* [WHAT YOU SHOULD DO] Copy out the listing that follows, exact in every word, and skip the images.

* [THE DATA]
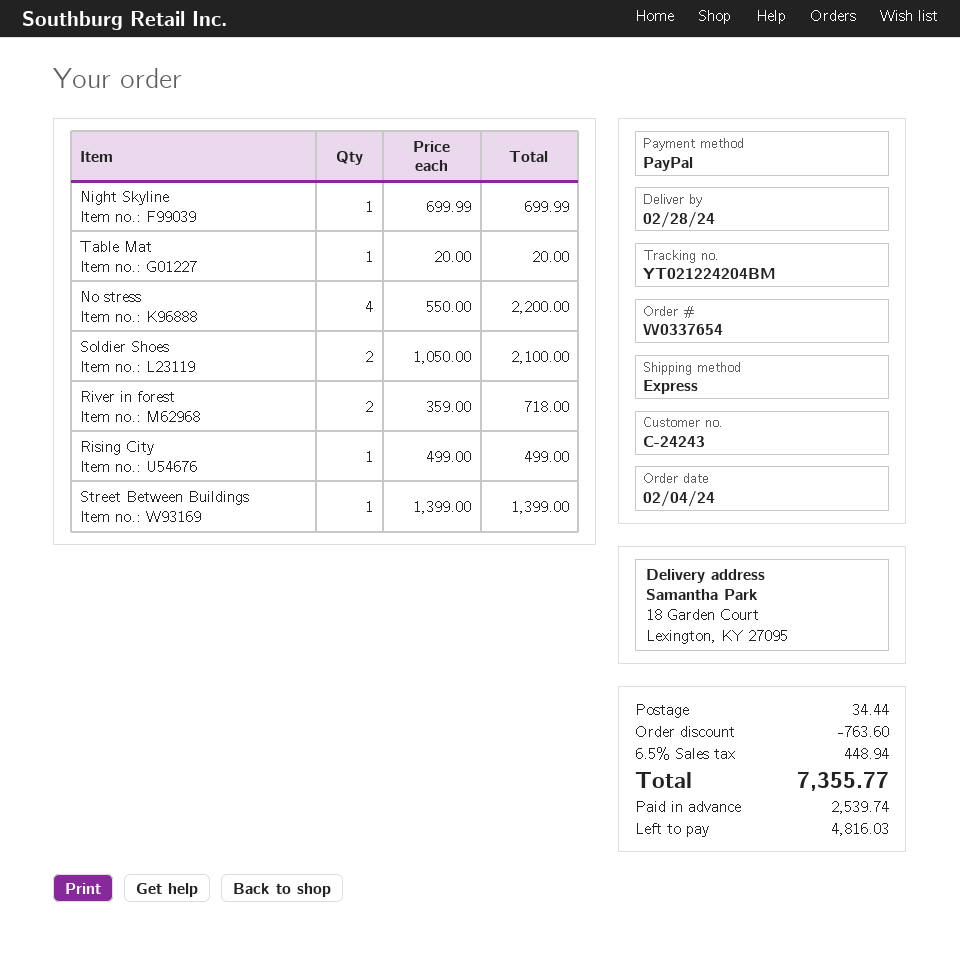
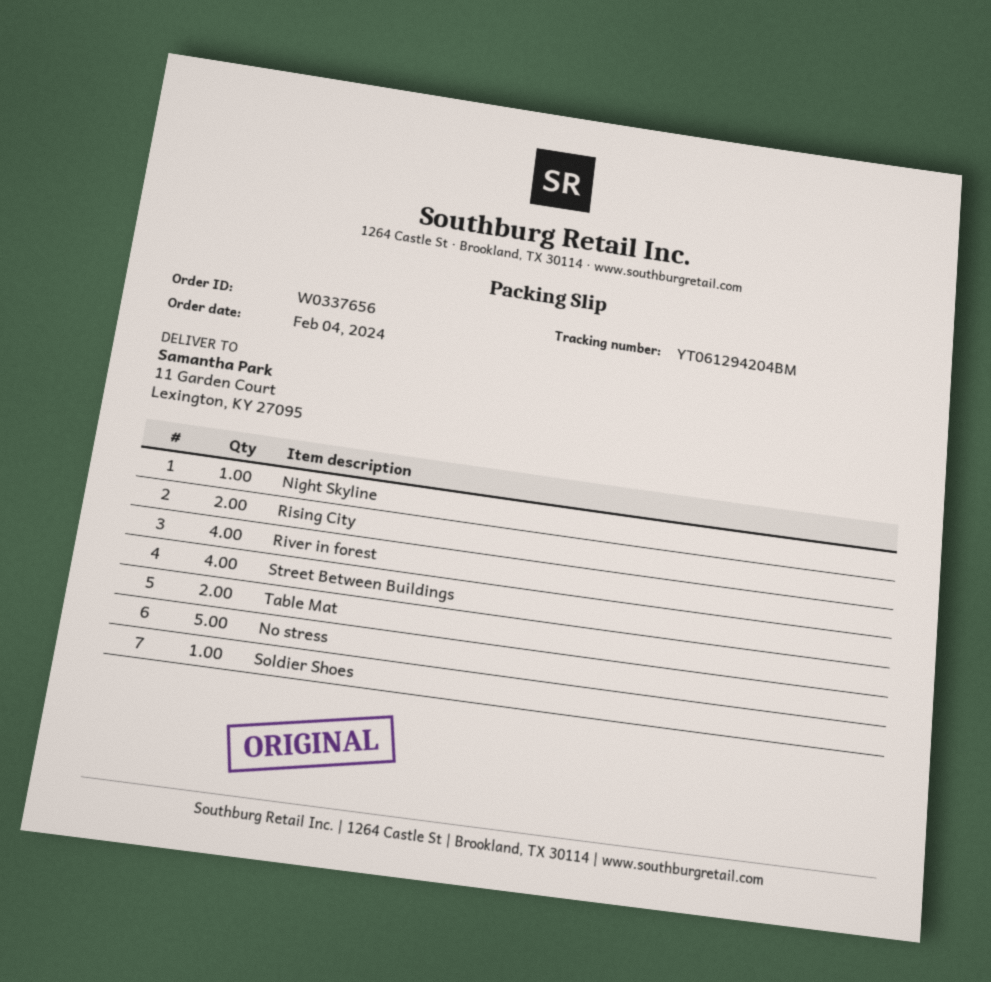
order number: W0337654 -> W0337656
tracking number: YT021224204BM -> YT061294204BM
ship to: 18 Garden Court, Lexington, KY 27095 -> 11 Garden Court, Lexington, KY 27095
Table Mat: 1 -> 2
No stress: 4 -> 5
Soldier Shoes: 2 -> 1
River in forest: 2 -> 4
Rising City: 1 -> 2
Street Between Buildings: 1 -> 4

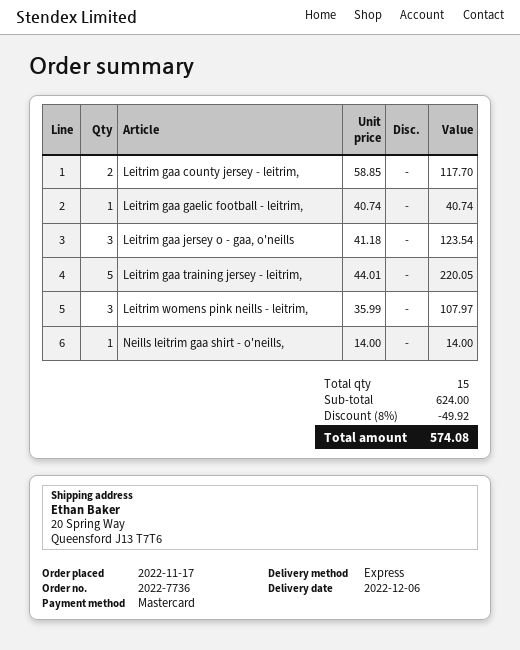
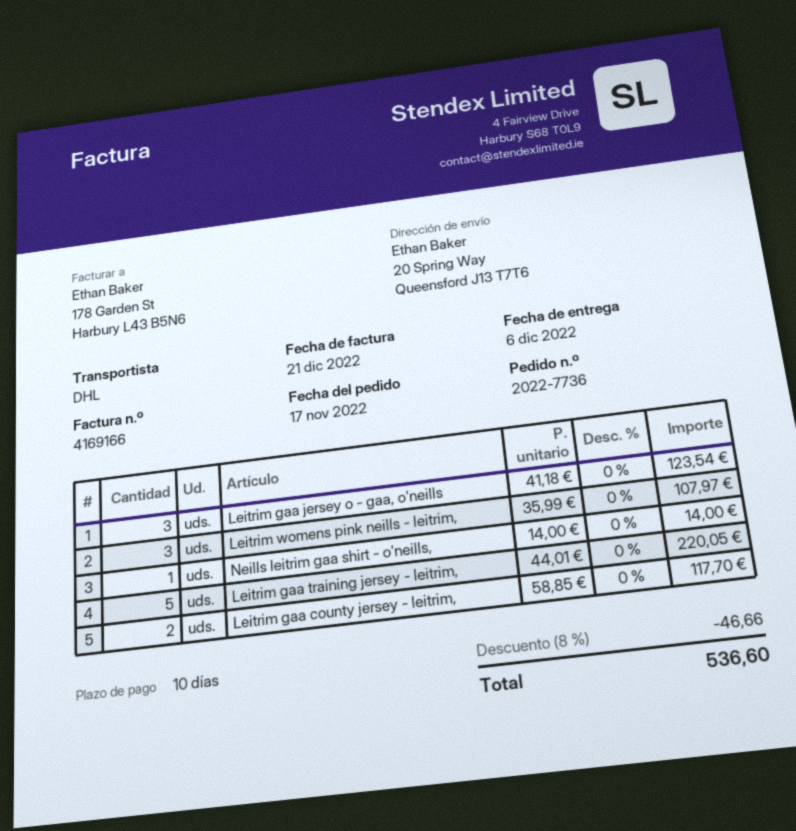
shipping method: express -> DHL
Leitrim gaa gaelic football - leitrim,: 1 x 40.74 = 40.74 -> none
discount: 8% = 49.92 -> 8% = 46.66
total: 574.08 -> 536.60

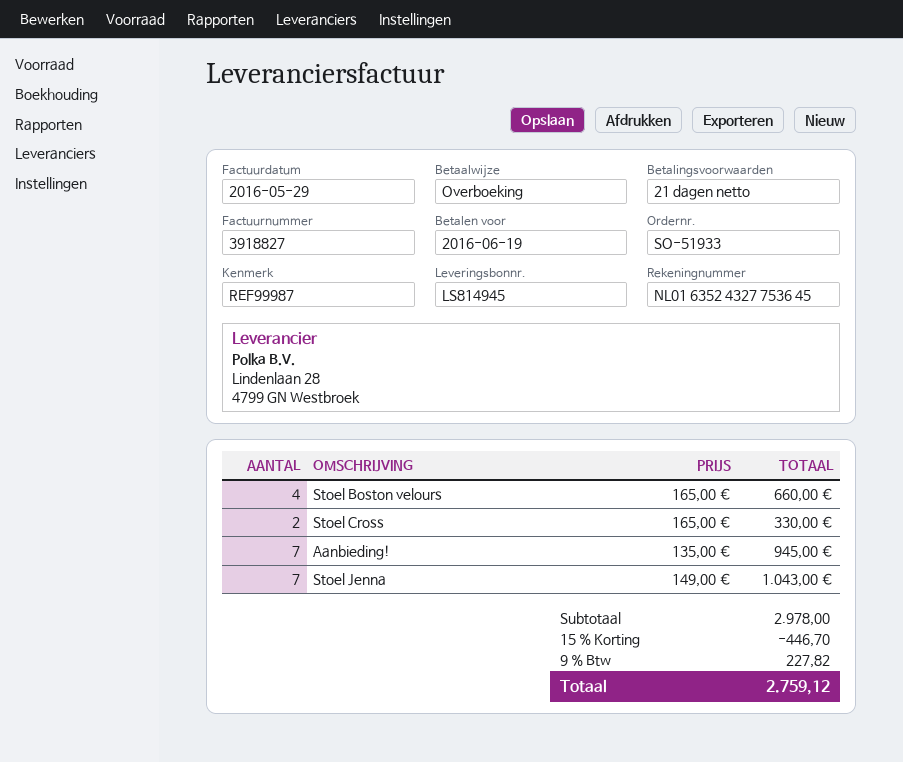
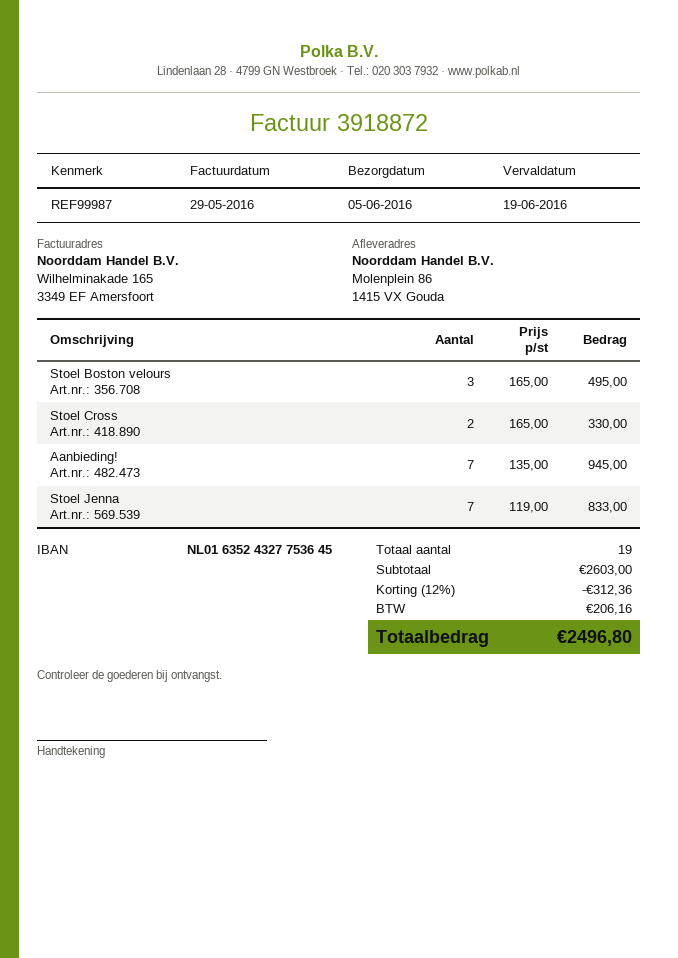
invoice number: 3918827 -> 3918872
Stoel Boston velours: 4 x 165.00 = 660.00 -> 3 x 165.00 = 495.00
Stoel Jenna: 7 x 149.00 = 1043.00 -> 7 x 119.00 = 833.00
subtotal: 2978.00 -> 2603.00
discount: 15% = 446.70 -> 12% = 312.36
tax: 227.82 -> 206.16
total: 2759.12 -> 2496.80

* [RESPONSE TO THIS EXERCISE]
order number: W0337654 -> W0337656
tracking number: YT021224204BM -> YT061294204BM
ship to: 18 Garden Court, Lexington, KY 27095 -> 11 Garden Court, Lexington, KY 27095
Table Mat: 1 -> 2
No stress: 4 -> 5
Soldier Shoes: 2 -> 1
River in forest: 2 -> 4
Rising City: 1 -> 2
Street Between Buildings: 1 -> 4

shipping method: express -> DHL
Leitrim gaa gaelic football - leitrim,: 1 x 40.74 = 40.74 -> none
discount: 8% = 49.92 -> 8% = 46.66
total: 574.08 -> 536.60

invoice number: 3918827 -> 3918872
Stoel Boston velours: 4 x 165.00 = 660.00 -> 3 x 165.00 = 495.00
Stoel Jenna: 7 x 149.00 = 1043.00 -> 7 x 119.00 = 833.00
subtotal: 2978.00 -> 2603.00
discount: 15% = 446.70 -> 12% = 312.36
tax: 227.82 -> 206.16
total: 2759.12 -> 2496.80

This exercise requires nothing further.